23 . In another case the Kyiv Administrative Court, in a judgment of 29 November 2011, restricted the right of several NGOs and private persons to hold a demonstration on account, in particular, of their failure to notify the Kyiv City State Administration of their intention ten days in advance. The court referred to the 1988 Decree. The participants appealed against that judgment. On 16 May 2012 the Kyiv Administrative Court of Appeal quashed the judgment of the first-instance court. In its decision the Court of Appeal noted that the 1988 Decree conflicted with the Constitution as it required the organisers to seek permission to hold a demonstration and authorised the executive authorities to ban such an event, whereas Article 39 of the Constitution provided that the authorities should be notified that a demonstration was being planned, and empowered only the judicial authorities to place restrictions on the organisation thereof. It also noted that in its decision of 19 April 2001 (see paragraph 20 above) the Constitutional Court had not referred to the 1988 Decree as a normative act which should apply in Ukraine to the legal relations under consideration. The court also noted that the file contained no documents proving that notification about the demonstration less than 10 days in advance had not allowed the police to ensure public order during the demonstration and that the holding of such an event could create a real risk of riots or crimes or endanger the health of the population and imperil the rights and freedoms of others. It concluded that the judgment of the first-instance court was incompatible with Article 39 of the Constitution and Article 11 of the Convention.

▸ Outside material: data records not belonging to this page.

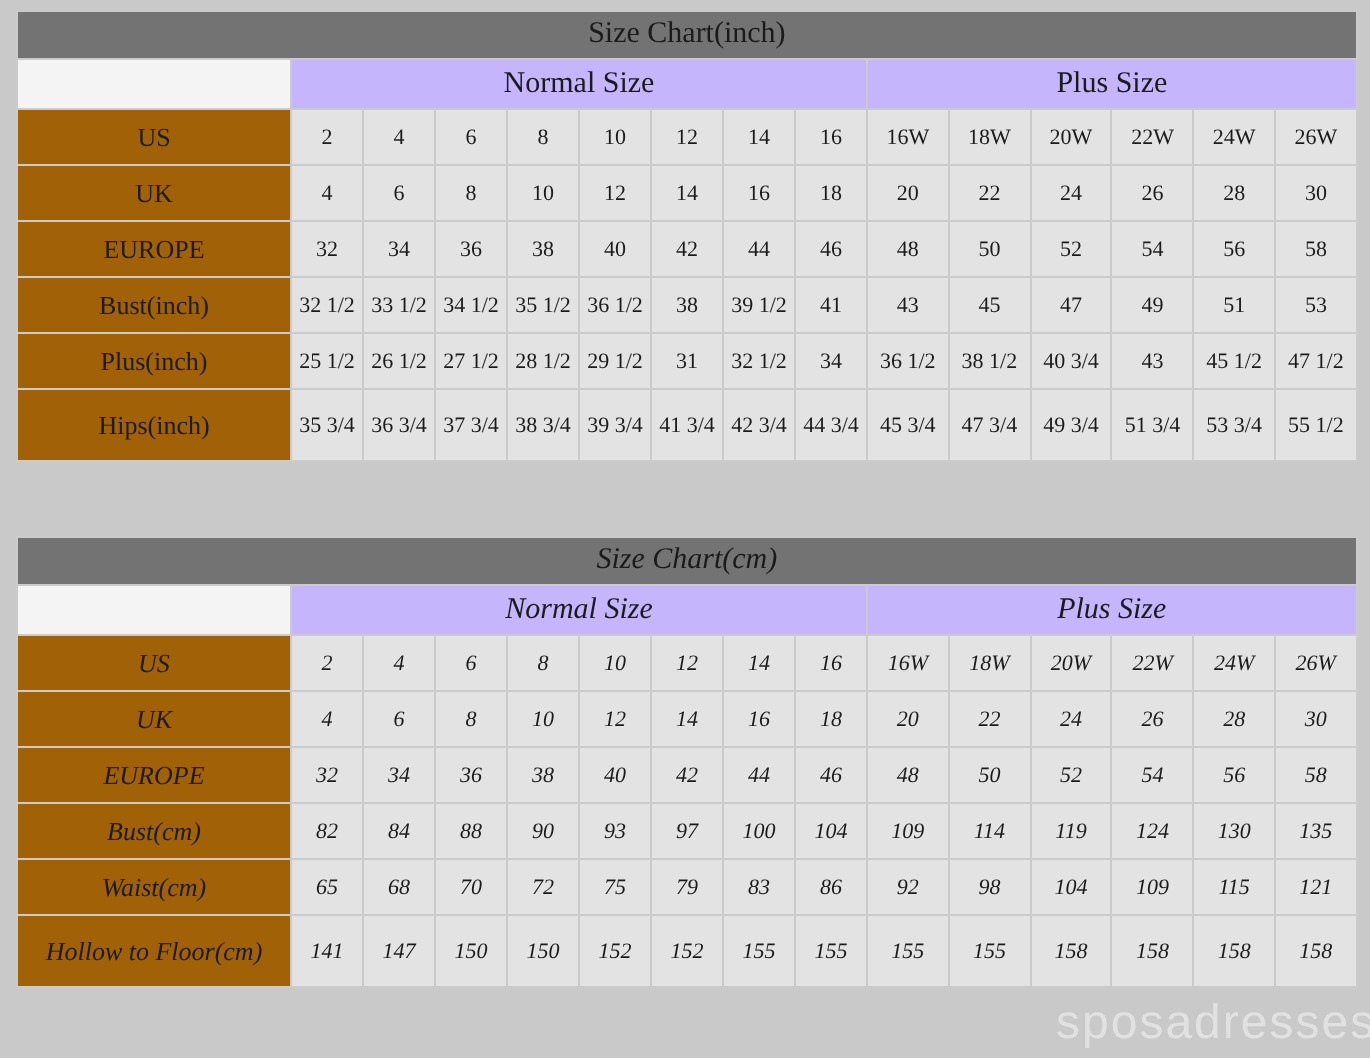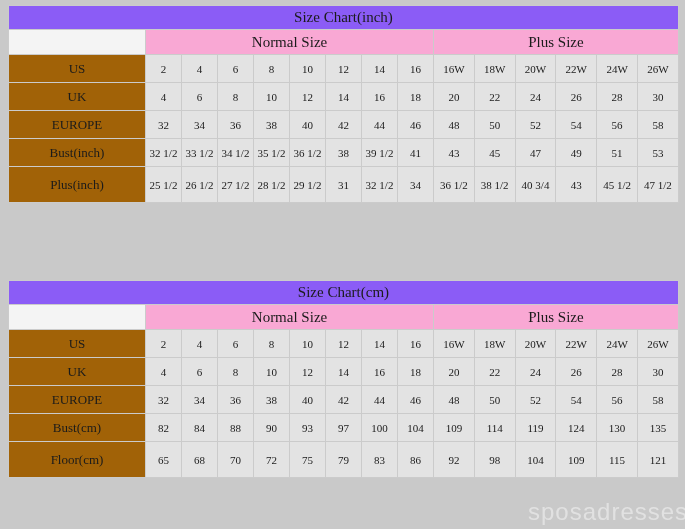--- a/index.html
+++ b/index.html
@@ -14,44 +14,44 @@
   .chart-table {
     position: absolute;
     left: 8px;
     width: 669px;
     border-collapse: collapse;
     table-layout: fixed;
     background: #e3e3e3;
     border: 1px solid #bfbfbf;
   }
   #table-inch { top: 5px; }
-  #table-cm   { top: 280px; }
+  #table-cm   { top: 268px; font-style: italic; }
 
   .chart-table td, .chart-table th {
     border: 1px solid #cbcbcb;
     text-align: center;
     vertical-align: middle;
     color: #1b1b1b;
     font-weight: normal;
     padding: 0;
     white-space: nowrap;
     overflow: hidden;
   }
   col.c-label  { width: 137px; }
   col.c-normal { width: 36px; }
   col.c-plus   { width: 40.8px; }
 
   .title-cell {
-    background: #8b5cf6;
+    background: #737373;
     font-size: 15px;
     height: 24px;
     border-bottom-color: #c6c6c6;
   }
   .group-cell {
-    background: #f9a8d4;
+    background: #c4b5fd;
     font-size: 15px;
     height: 25px;
   }
   .corner-cell { background: #f4f4f4; border-right-color: #bdbdbd; }
   .label-cell {
     background: #a16207;
     font-size: 13px;
     height: 28px;
     border-right-color: #bdbdbd;
   }
@@ -186,20 +186,37 @@
         <td class="data-cell">31</td>
         <td class="data-cell">32 1/2</td>
         <td class="data-cell">34</td>
         <td class="data-cell plus">36 1/2</td>
         <td class="data-cell plus">38 1/2</td>
         <td class="data-cell plus">40 3/4</td>
         <td class="data-cell plus">43</td>
         <td class="data-cell plus">45 1/2</td>
         <td class="data-cell plus">47 1/2</td>
       </tr>
+      <tr>
+        <th class="label-cell">Hips(inch)</th>
+        <td class="data-cell">35 3/4</td>
+        <td class="data-cell">36 3/4</td>
+        <td class="data-cell">37 3/4</td>
+        <td class="data-cell">38 3/4</td>
+        <td class="data-cell">39 3/4</td>
+        <td class="data-cell">41 3/4</td>
+        <td class="data-cell">42 3/4</td>
+        <td class="data-cell">44 3/4</td>
+        <td class="data-cell plus">45 3/4</td>
+        <td class="data-cell plus">47 3/4</td>
+        <td class="data-cell plus">49 3/4</td>
+        <td class="data-cell plus">51 3/4</td>
+        <td class="data-cell plus">53 3/4</td>
+        <td class="data-cell plus">55 1/2</td>
+      </tr>
     </tbody>
 </table>
 
 <table class="chart-table" id="table-cm">
   <colgroup>
     <col class="c-label">
     <col class="c-normal">
       <col class="c-normal">
       <col class="c-normal">
       <col class="c-normal">
@@ -287,32 +304,49 @@
         <td class="data-cell">100</td>
         <td class="data-cell">104</td>
         <td class="data-cell plus">109</td>
         <td class="data-cell plus">114</td>
         <td class="data-cell plus">119</td>
         <td class="data-cell plus">124</td>
         <td class="data-cell plus">130</td>
         <td class="data-cell plus">135</td>
       </tr>
       <tr>
-        <th class="label-cell">Floor(cm)</th>
+        <th class="label-cell">Waist(cm)</th>
         <td class="data-cell">65</td>
         <td class="data-cell">68</td>
         <td class="data-cell">70</td>
         <td class="data-cell">72</td>
         <td class="data-cell">75</td>
         <td class="data-cell">79</td>
         <td class="data-cell">83</td>
         <td class="data-cell">86</td>
         <td class="data-cell plus">92</td>
         <td class="data-cell plus">98</td>
         <td class="data-cell plus">104</td>
         <td class="data-cell plus">109</td>
         <td class="data-cell plus">115</td>
         <td class="data-cell plus">121</td>
       </tr>
+      <tr>
+        <th class="label-cell">Hollow to Floor(cm)</th>
+        <td class="data-cell">141</td>
+        <td class="data-cell">147</td>
+        <td class="data-cell">150</td>
+        <td class="data-cell">150</td>
+        <td class="data-cell">152</td>
+        <td class="data-cell">152</td>
+        <td class="data-cell">155</td>
+        <td class="data-cell">155</td>
+        <td class="data-cell plus">155</td>
+        <td class="data-cell plus">155</td>
+        <td class="data-cell plus">158</td>
+        <td class="data-cell plus">158</td>
+        <td class="data-cell plus">158</td>
+        <td class="data-cell plus">158</td>
+      </tr>
     </tbody>
 </table>
 
 <div class="watermark">sposadresses</div>
 
 </body></html>

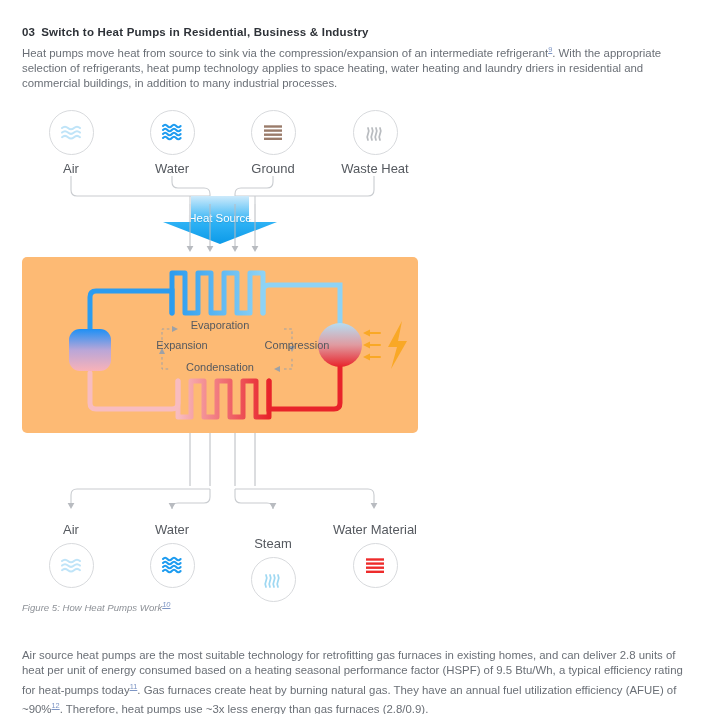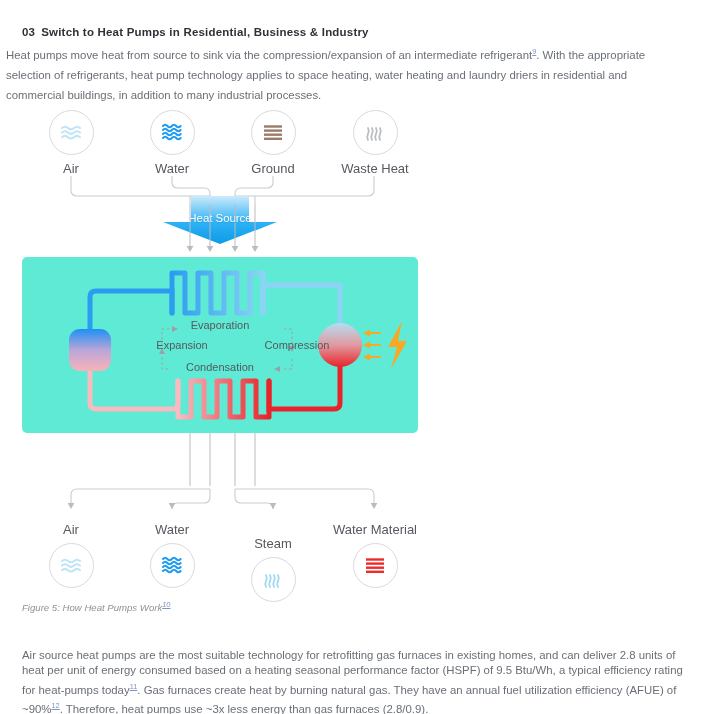--- a/index.html
+++ b/index.html
@@ -13,22 +13,22 @@
   .page { position: relative; width: 712px; height: 714px; }
 
   
   .sec-title {
     position: absolute; left: 22px; top: 26px;
     font-size: 11.5px; font-weight: bold; color: #2e3238;
     letter-spacing: .2px; white-space: nowrap;
   }
   .sec-title .num { margin-right: 6px; }
   .intro {
-    position: absolute; left: 6px; top: 42px; width: 672px;
-    font-size: 11.4px; line-height: 20px; color: #6a6f76;
+    position: absolute; left: 22px; top: 42px; width: 672px;
+    font-size: 11.4px; line-height: 15px; color: #6a6f76;
   }
   sup { font-size: 7.4px; color: #7d95c4; vertical-align: super;
         text-decoration: underline; }
 
   
   .icon-row { position: absolute; left: 0; width: 712px; height: 70px; }
   .icon-cell { position: absolute; width: 110px; text-align: center; }
   .circle {
     width: 45px; height: 45px; border-radius: 50%;
     border: 1px solid #d8dadd; background: #fff;
@@ -46,21 +46,21 @@
   .arrow-text {
     position: absolute; width: 100%; text-align: center;
     color: #fff; font-size: 11.4px; font-weight: 500;
     text-shadow: 0 1px 1px rgba(0,0,0,.12);
   }
 
   
   .panel {
     position: absolute; left: 22px; top: 257px;
     width: 396px; height: 176px;
-    background: #5eead4; border-radius: 5px;
+    background: #fdba74; border-radius: 5px;
   }
 
   .cyc-label {
     position: absolute; font-size: 11px; color: #55595f;
     white-space: nowrap; text-align: center;
   }
 
   
   .caption {
     position: absolute; left: 22px; top: 600px;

24 . In another case the Kyiv Administrative Court of Appeal, in a decision of 11 October 2012, quashed a judgment of the Kyiv Administrative Court, which had restricted the freedom of peaceful assembly in respect of a number of political and non-governmental organisations upon an application by the Kyiv City State Administration. In its decision the Administrative Court of Appeal noted that, in deciding the case, the first-instance court had had regard to the provisions of the 1988 Decree, whereas since 1996 the question of holding peaceful gatherings had been regulated by the Constitution. The court further stated that the 1988 Decree conflicted with the Constitution as it provided for a procedure for seeking permission to hold a demonstration and that the Decree concerned the holding of such events in a non-existent country (“the USSR”), regulated relations between the citizens of the USSR and the executive committees of the Soviets of People ’ s Deputies, and considered demonstrations on the basis of their compatibility with the Constitution of the USSR, the constitutions of the union and the autonomous republics, that is, non-existent constitutions of non-existent subjects. The court also noted that under the Ukrainian Constitution human rights and freedoms, and the relevant safeguards, could be defined only by the laws of Ukraine.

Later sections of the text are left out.